## [Activity]
The answer must be every entry, retyped without a single difference.

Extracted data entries
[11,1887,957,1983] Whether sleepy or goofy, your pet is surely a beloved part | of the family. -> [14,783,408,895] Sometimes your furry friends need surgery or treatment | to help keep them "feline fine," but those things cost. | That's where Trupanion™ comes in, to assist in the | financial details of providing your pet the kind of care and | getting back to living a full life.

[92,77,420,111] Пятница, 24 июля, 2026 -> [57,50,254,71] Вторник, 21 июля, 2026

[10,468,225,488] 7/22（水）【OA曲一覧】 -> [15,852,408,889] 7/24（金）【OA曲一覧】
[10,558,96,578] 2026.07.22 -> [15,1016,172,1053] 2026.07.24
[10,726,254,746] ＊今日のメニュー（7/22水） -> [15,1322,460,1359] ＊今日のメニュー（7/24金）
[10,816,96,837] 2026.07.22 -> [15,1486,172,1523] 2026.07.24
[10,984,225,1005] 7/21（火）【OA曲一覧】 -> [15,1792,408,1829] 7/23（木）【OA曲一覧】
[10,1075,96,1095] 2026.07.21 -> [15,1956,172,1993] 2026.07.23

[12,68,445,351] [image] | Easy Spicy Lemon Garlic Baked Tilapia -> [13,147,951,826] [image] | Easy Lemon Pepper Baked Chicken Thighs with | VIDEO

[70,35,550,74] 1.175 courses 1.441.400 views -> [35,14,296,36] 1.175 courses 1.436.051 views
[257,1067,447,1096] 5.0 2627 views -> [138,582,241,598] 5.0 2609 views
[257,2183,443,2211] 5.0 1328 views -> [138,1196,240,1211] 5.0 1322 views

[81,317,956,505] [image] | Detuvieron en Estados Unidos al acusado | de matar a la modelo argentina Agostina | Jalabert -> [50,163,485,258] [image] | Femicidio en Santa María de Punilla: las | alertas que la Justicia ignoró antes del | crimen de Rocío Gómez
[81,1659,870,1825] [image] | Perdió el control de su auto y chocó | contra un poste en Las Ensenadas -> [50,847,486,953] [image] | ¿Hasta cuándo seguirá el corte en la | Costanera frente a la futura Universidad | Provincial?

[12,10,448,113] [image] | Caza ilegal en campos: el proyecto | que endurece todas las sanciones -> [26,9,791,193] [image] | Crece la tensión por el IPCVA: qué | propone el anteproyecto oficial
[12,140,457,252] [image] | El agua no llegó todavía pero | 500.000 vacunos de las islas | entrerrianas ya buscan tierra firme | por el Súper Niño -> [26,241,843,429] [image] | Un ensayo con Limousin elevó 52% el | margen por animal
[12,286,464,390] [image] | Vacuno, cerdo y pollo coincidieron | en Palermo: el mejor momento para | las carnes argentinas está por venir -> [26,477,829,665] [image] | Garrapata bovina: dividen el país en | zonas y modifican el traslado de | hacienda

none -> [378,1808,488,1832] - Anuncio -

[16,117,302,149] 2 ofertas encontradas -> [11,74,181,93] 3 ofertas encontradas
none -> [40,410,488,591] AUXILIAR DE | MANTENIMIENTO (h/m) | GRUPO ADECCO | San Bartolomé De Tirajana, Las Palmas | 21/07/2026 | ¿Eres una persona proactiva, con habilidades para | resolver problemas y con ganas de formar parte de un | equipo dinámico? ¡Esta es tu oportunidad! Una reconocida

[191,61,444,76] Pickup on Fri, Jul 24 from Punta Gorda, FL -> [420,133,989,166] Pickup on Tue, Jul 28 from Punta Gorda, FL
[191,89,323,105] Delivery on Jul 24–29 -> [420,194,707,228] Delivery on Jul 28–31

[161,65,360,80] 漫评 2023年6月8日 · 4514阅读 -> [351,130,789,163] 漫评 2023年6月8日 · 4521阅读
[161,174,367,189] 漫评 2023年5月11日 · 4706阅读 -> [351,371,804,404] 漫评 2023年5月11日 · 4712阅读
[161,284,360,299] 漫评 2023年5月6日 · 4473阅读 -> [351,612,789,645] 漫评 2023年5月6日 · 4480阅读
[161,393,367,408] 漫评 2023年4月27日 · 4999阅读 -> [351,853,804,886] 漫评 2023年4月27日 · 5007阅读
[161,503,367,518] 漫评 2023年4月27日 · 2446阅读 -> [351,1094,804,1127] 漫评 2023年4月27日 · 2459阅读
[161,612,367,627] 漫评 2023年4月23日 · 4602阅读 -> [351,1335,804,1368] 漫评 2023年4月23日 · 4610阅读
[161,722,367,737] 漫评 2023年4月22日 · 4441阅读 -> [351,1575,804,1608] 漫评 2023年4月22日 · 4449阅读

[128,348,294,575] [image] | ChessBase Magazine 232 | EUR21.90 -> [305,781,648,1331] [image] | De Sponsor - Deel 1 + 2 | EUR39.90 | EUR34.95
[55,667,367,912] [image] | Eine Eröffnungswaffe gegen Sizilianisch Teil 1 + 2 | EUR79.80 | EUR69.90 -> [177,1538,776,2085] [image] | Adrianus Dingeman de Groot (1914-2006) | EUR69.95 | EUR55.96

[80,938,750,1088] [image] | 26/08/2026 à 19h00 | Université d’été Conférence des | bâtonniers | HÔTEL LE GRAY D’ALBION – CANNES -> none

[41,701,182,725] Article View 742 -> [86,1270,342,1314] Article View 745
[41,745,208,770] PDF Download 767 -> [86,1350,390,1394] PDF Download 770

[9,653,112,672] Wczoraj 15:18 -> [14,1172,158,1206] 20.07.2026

## [Exercise solution]
[11,1887,957,1983] Whether sleepy or goofy, your pet is surely a beloved part | of the family. -> [14,783,408,895] Sometimes your furry friends need surgery or treatment | to help keep them "feline fine," but those things cost. | That's where Trupanion™ comes in, to assist in the | financial details of providing your pet the kind of care and | getting back to living a full life.

[92,77,420,111] Пятница, 24 июля, 2026 -> [57,50,254,71] Вторник, 21 июля, 2026

[10,468,225,488] 7/22（水）【OA曲一覧】 -> [15,852,408,889] 7/24（金）【OA曲一覧】
[10,558,96,578] 2026.07.22 -> [15,1016,172,1053] 2026.07.24
[10,726,254,746] ＊今日のメニュー（7/22水） -> [15,1322,460,1359] ＊今日のメニュー（7/24金）
[10,816,96,837] 2026.07.22 -> [15,1486,172,1523] 2026.07.24
[10,984,225,1005] 7/21（火）【OA曲一覧】 -> [15,1792,408,1829] 7/23（木）【OA曲一覧】
[10,1075,96,1095] 2026.07.21 -> [15,1956,172,1993] 2026.07.23

[12,68,445,351] [image] | Easy Spicy Lemon Garlic Baked Tilapia -> [13,147,951,826] [image] | Easy Lemon Pepper Baked Chicken Thighs with | VIDEO

[70,35,550,74] 1.175 courses 1.441.400 views -> [35,14,296,36] 1.175 courses 1.436.051 views
[257,1067,447,1096] 5.0 2627 views -> [138,582,241,598] 5.0 2609 views
[257,2183,443,2211] 5.0 1328 views -> [138,1196,240,1211] 5.0 1322 views

[81,317,956,505] [image] | Detuvieron en Estados Unidos al acusado | de matar a la modelo argentina Agostina | Jalabert -> [50,163,485,258] [image] | Femicidio en Santa María de Punilla: las | alertas que la Justicia ignoró antes del | crimen de Rocío Gómez
[81,1659,870,1825] [image] | Perdió el control de su auto y chocó | contra un poste en Las Ensenadas -> [50,847,486,953] [image] | ¿Hasta cuándo seguirá el corte en la | Costanera frente a la futura Universidad | Provincial?

[12,10,448,113] [image] | Caza ilegal en campos: el proyecto | que endurece todas las sanciones -> [26,9,791,193] [image] | Crece la tensión por el IPCVA: qué | propone el anteproyecto oficial
[12,140,457,252] [image] | El agua no llegó todavía pero | 500.000 vacunos de las islas | entrerrianas ya buscan tierra firme | por el Súper Niño -> [26,241,843,429] [image] | Un ensayo con Limousin elevó 52% el | margen por animal
[12,286,464,390] [image] | Vacuno, cerdo y pollo coincidieron | en Palermo: el mejor momento para | las carnes argentinas está por venir -> [26,477,829,665] [image] | Garrapata bovina: dividen el país en | zonas y modifican el traslado de | hacienda

none -> [378,1808,488,1832] - Anuncio -

[16,117,302,149] 2 ofertas encontradas -> [11,74,181,93] 3 ofertas encontradas
none -> [40,410,488,591] AUXILIAR DE | MANTENIMIENTO (h/m) | GRUPO ADECCO | San Bartolomé De Tirajana, Las Palmas | 21/07/2026 | ¿Eres una persona proactiva, con habilidades para | resolver problemas y con ganas de formar parte de un | equipo dinámico? ¡Esta es tu oportunidad! Una reconocida

[191,61,444,76] Pickup on Fri, Jul 24 from Punta Gorda, FL -> [420,133,989,166] Pickup on Tue, Jul 28 from Punta Gorda, FL
[191,89,323,105] Delivery on Jul 24–29 -> [420,194,707,228] Delivery on Jul 28–31

[161,65,360,80] 漫评 2023年6月8日 · 4514阅读 -> [351,130,789,163] 漫评 2023年6月8日 · 4521阅读
[161,174,367,189] 漫评 2023年5月11日 · 4706阅读 -> [351,371,804,404] 漫评 2023年5月11日 · 4712阅读
[161,284,360,299] 漫评 2023年5月6日 · 4473阅读 -> [351,612,789,645] 漫评 2023年5月6日 · 4480阅读
[161,393,367,408] 漫评 2023年4月27日 · 4999阅读 -> [351,853,804,886] 漫评 2023年4月27日 · 5007阅读
[161,503,367,518] 漫评 2023年4月27日 · 2446阅读 -> [351,1094,804,1127] 漫评 2023年4月27日 · 2459阅读
[161,612,367,627] 漫评 2023年4月23日 · 4602阅读 -> [351,1335,804,1368] 漫评 2023年4月23日 · 4610阅读
[161,722,367,737] 漫评 2023年4月22日 · 4441阅读 -> [351,1575,804,1608] 漫评 2023年4月22日 · 4449阅读

[128,348,294,575] [image] | ChessBase Magazine 232 | EUR21.90 -> [305,781,648,1331] [image] | De Sponsor - Deel 1 + 2 | EUR39.90 | EUR34.95
[55,667,367,912] [image] | Eine Eröffnungswaffe gegen Sizilianisch Teil 1 + 2 | EUR79.80 | EUR69.90 -> [177,1538,776,2085] [image] | Adrianus Dingeman de Groot (1914-2006) | EUR69.95 | EUR55.96

[80,938,750,1088] [image] | 26/08/2026 à 19h00 | Université d’été Conférence des | bâtonniers | HÔTEL LE GRAY D’ALBION – CANNES -> none

[41,701,182,725] Article View 742 -> [86,1270,342,1314] Article View 745
[41,745,208,770] PDF Download 767 -> [86,1350,390,1394] PDF Download 770

[9,653,112,672] Wczoraj 15:18 -> [14,1172,158,1206] 20.07.2026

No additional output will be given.